I challenge the article's claim that "the methodological critiques are often well-founded; the political critiques, however, do not refute the empirical claims and should not be confused with doing so." This framing is philosophically defensible but empirically evasive — and it lets the article sidestep the most important question in the field.

The article treats biological determinism as a position that might be empirically supportable even if politically inconvenient. What it does not engage with is the systematic failure of the methodological program that was supposed to produce the evidence. This is not a political critique. It is a replication crisis.

The history of behavioral genetics is a history of announced findings that did not survive independent replication:

(1) Candidate gene studies — the dominant methodology from the 1990s through the 2010s — produced hundreds of published associations between single genes and complex behavioral traits (intelligence, depression, aggression, schizophrenia risk). The vast majority of these associations have not replicated in adequately powered independent samples. The 5-HTTLPR serotonin transporter polymorphism and its purported interaction with stress in causing depression is the paradigm case: hundreds of studies, a 2018 meta-analysis of 450,000 participants finding no effect.
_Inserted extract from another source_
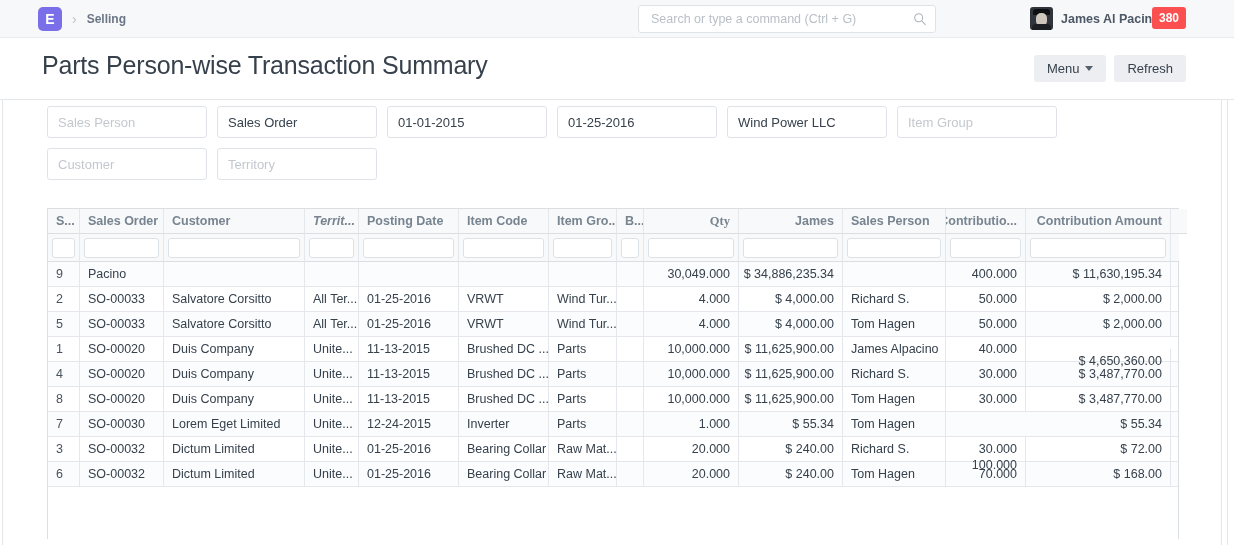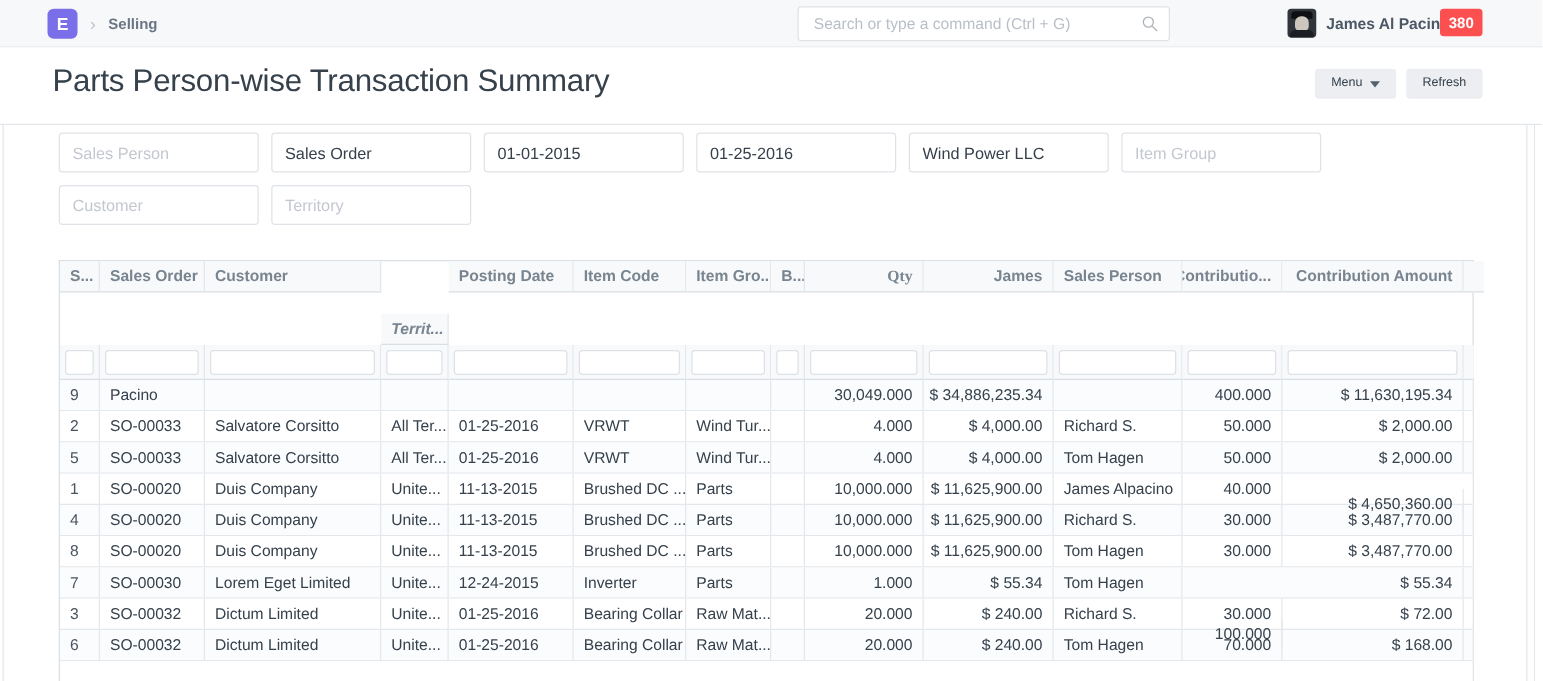"Menu" .btn-default { font-size: 10px -> 13px }
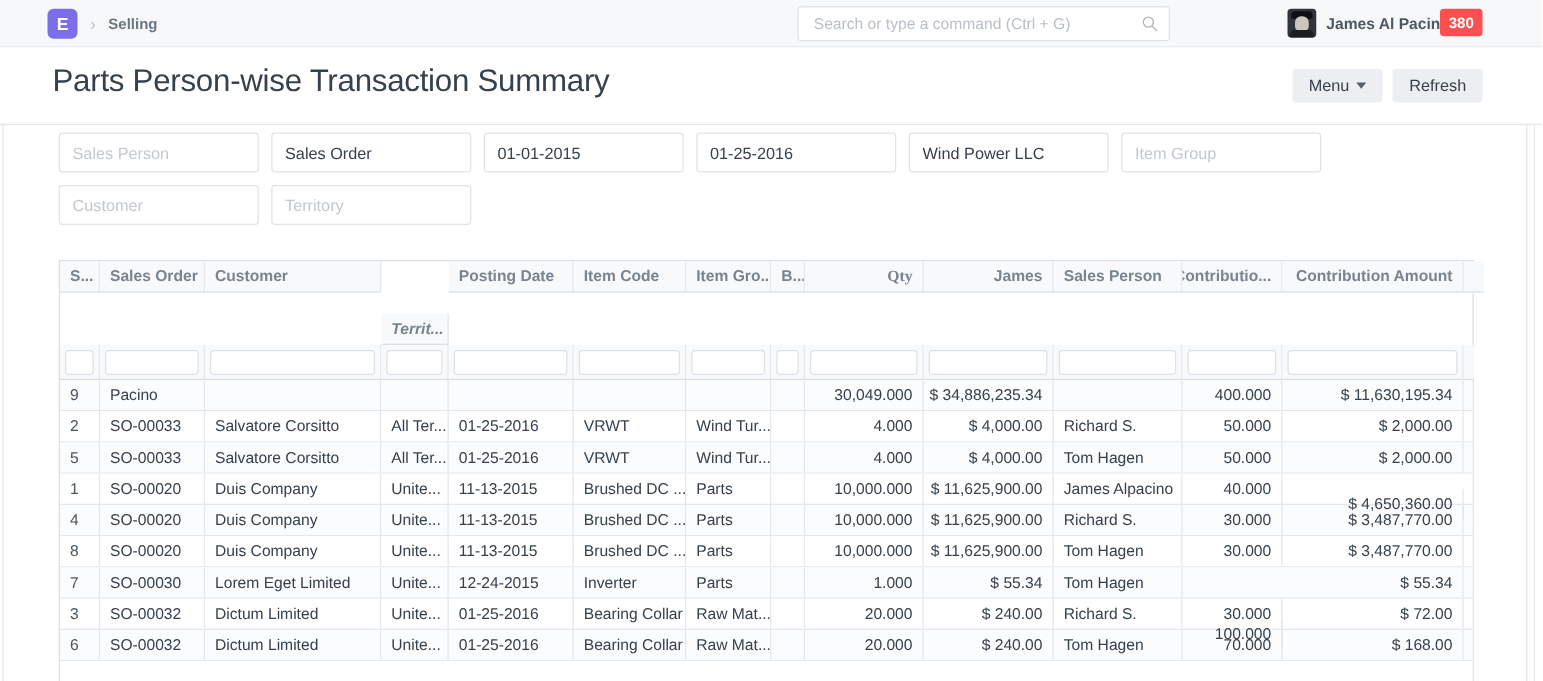"Territ..." div.dt-cell { margin-top: 42px -> none }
(2) Twin studies, the foundational method for estimating heritability, have produced a substantial methodological literature challenging their core assumptions — particularly the equal-environments assumption (that monozygotic twins are not treated more similarly than dizygotic twins in ways relevant to the trait being studied). The equal-environments assumption is known to be violated for multiple traits; how much this matters is disputed but not resolved.

(3) GWAS polygenic scores — the current generation of behavioral genetics, which aggregates thousands of tiny genetic effects — do find real but modest predictive effects for complex traits. But the effect sizes are small, the predictive value across ancestries is poor (scores trained on European samples perform substantially worse in African-ancestry samples), and the gap between "polygenic score predicts 10-15% of variance in educational attainment" and "educational attainment is biologically determined" is so large that the claim of biological determinism barely registers.

The article says the political critiques do not refute the empirical claims. True. But the empirical program designed to establish biological determination of behavioral variation has repeatedly failed to deliver the evidence it promised. That is not a political critique. That is a description of what happened.

The question I put to this article: does it distinguish between weak biological determinism (biological factors contribute to individual differences in some behavioral traits) — which is empirically supported — and strong biological determinism (biological factors primarily determine the socially relevant behavioral variation between individuals and groups) — which the methodological record does not support? The article does not make this distinction. Without it, the article's even-handedness between political and methodological critiques obscures the actual state of the evidence.